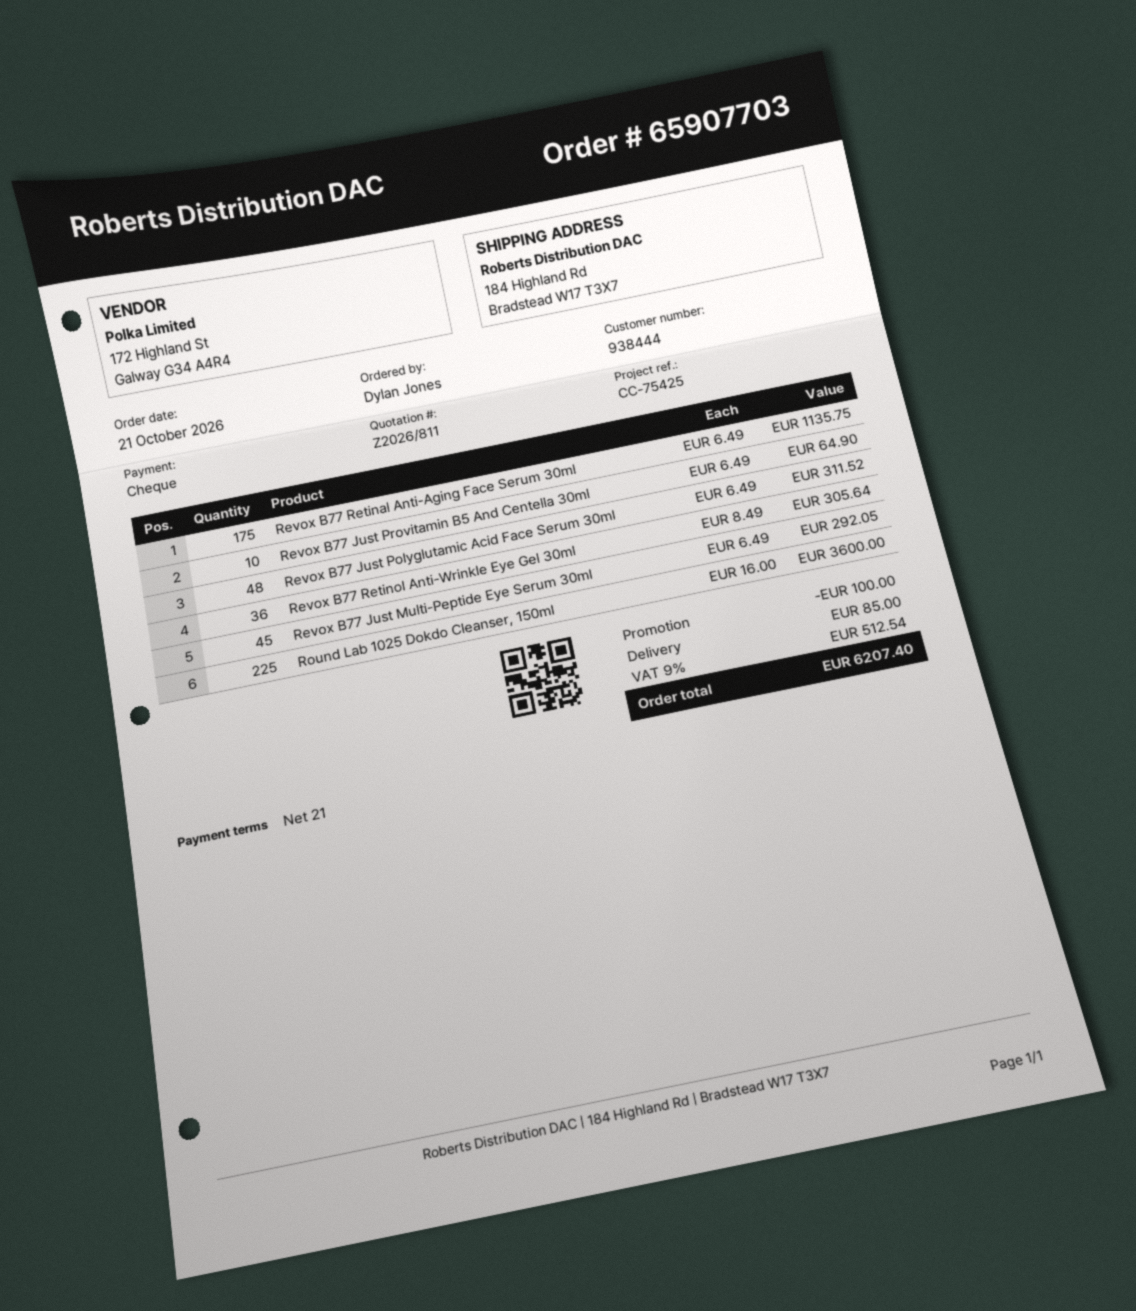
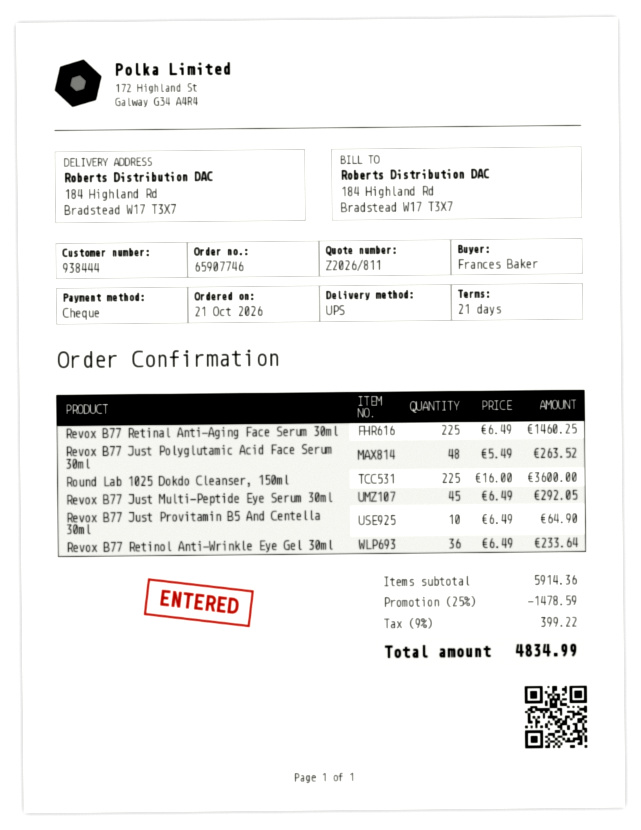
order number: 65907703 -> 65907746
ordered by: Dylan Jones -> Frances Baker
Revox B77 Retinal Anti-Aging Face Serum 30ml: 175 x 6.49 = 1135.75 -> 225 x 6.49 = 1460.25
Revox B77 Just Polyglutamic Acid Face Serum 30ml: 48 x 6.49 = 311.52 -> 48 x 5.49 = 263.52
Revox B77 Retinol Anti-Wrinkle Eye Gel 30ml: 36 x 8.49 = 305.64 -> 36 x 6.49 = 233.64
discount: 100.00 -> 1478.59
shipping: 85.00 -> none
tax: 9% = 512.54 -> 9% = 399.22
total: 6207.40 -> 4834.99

- - - - -

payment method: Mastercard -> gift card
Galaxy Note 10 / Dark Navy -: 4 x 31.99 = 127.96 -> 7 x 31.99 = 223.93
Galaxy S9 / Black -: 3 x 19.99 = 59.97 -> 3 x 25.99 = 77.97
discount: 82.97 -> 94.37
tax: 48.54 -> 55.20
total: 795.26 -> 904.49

- - - - -

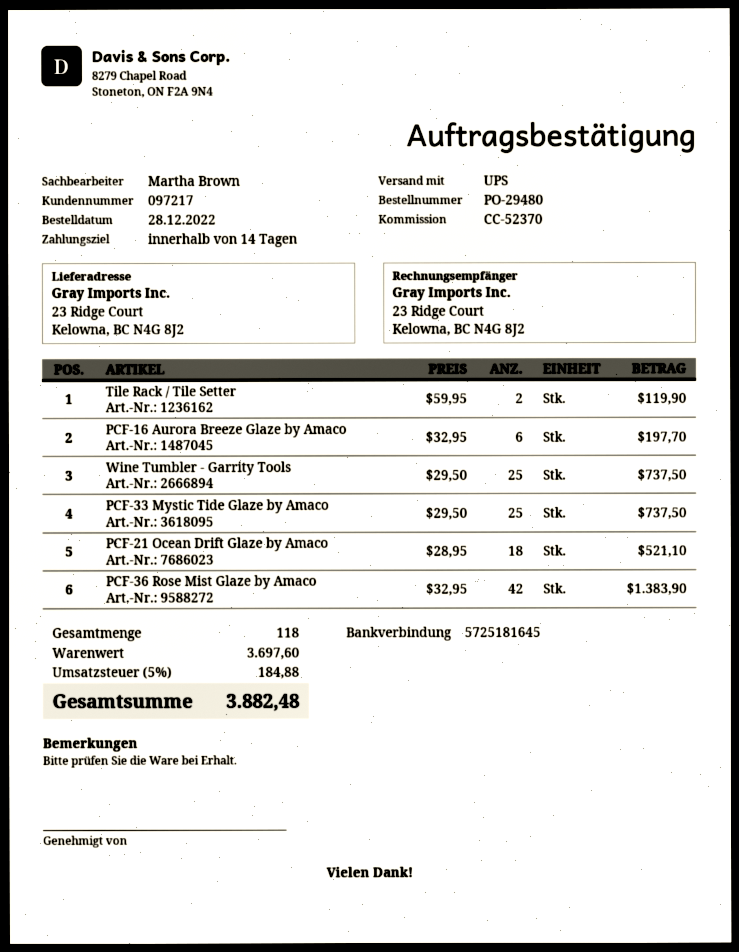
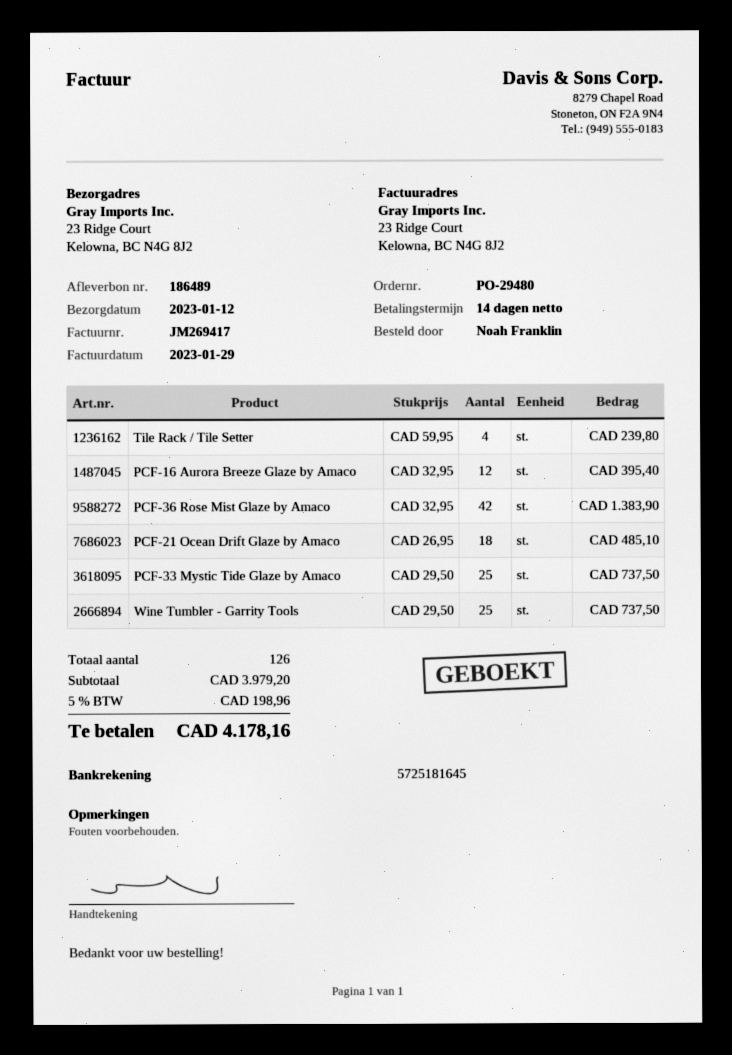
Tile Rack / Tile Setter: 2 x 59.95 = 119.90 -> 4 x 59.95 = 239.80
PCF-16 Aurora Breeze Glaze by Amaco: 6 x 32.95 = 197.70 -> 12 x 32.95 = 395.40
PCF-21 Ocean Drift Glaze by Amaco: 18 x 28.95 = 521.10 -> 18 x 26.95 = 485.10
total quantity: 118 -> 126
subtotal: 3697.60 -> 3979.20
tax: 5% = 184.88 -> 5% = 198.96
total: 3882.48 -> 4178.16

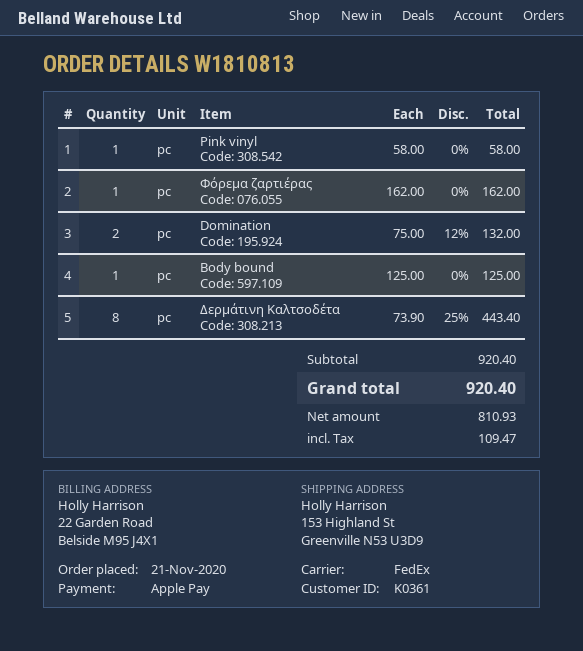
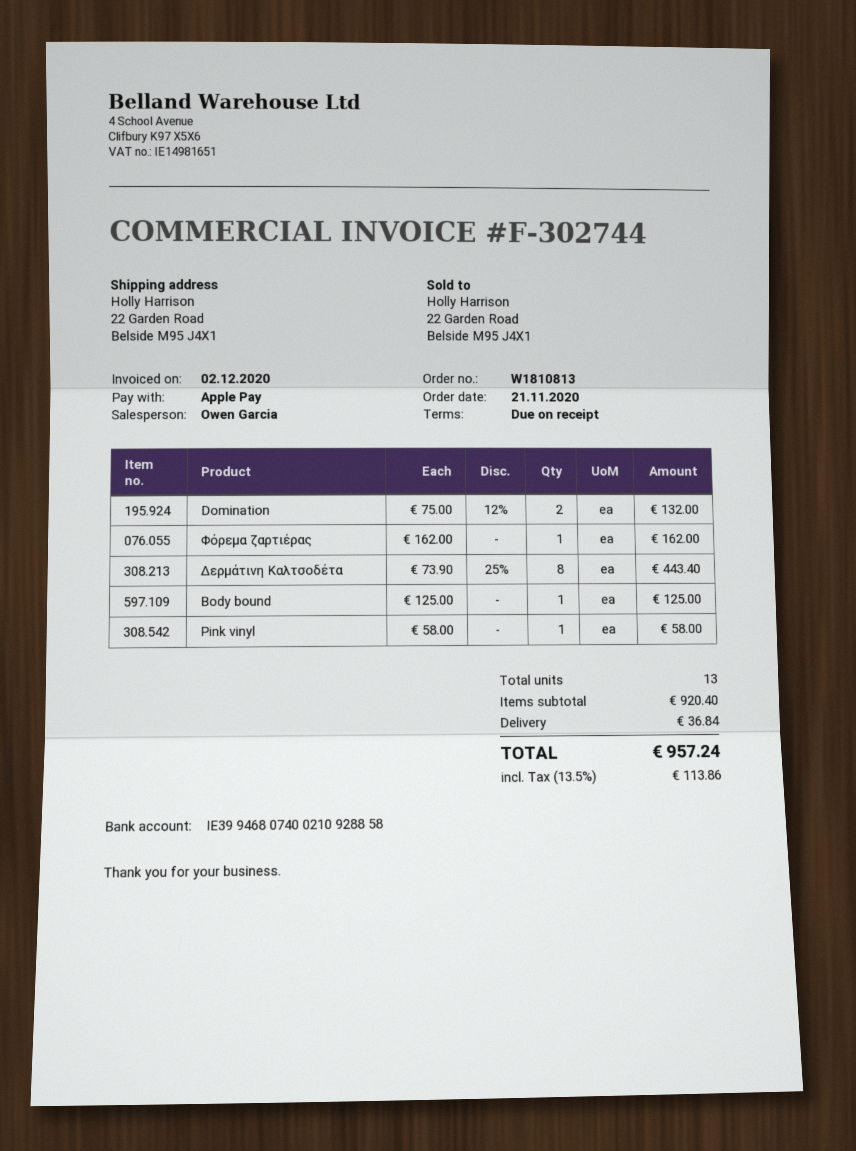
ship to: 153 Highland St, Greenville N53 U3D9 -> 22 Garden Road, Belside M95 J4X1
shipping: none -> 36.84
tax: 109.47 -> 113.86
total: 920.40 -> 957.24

- - - - -

__Task goal__. Read through the listing and copy each line in which the word "none" occurs.

__Worked solution__.
shipping: 85.00 -> none
shipping: none -> 36.84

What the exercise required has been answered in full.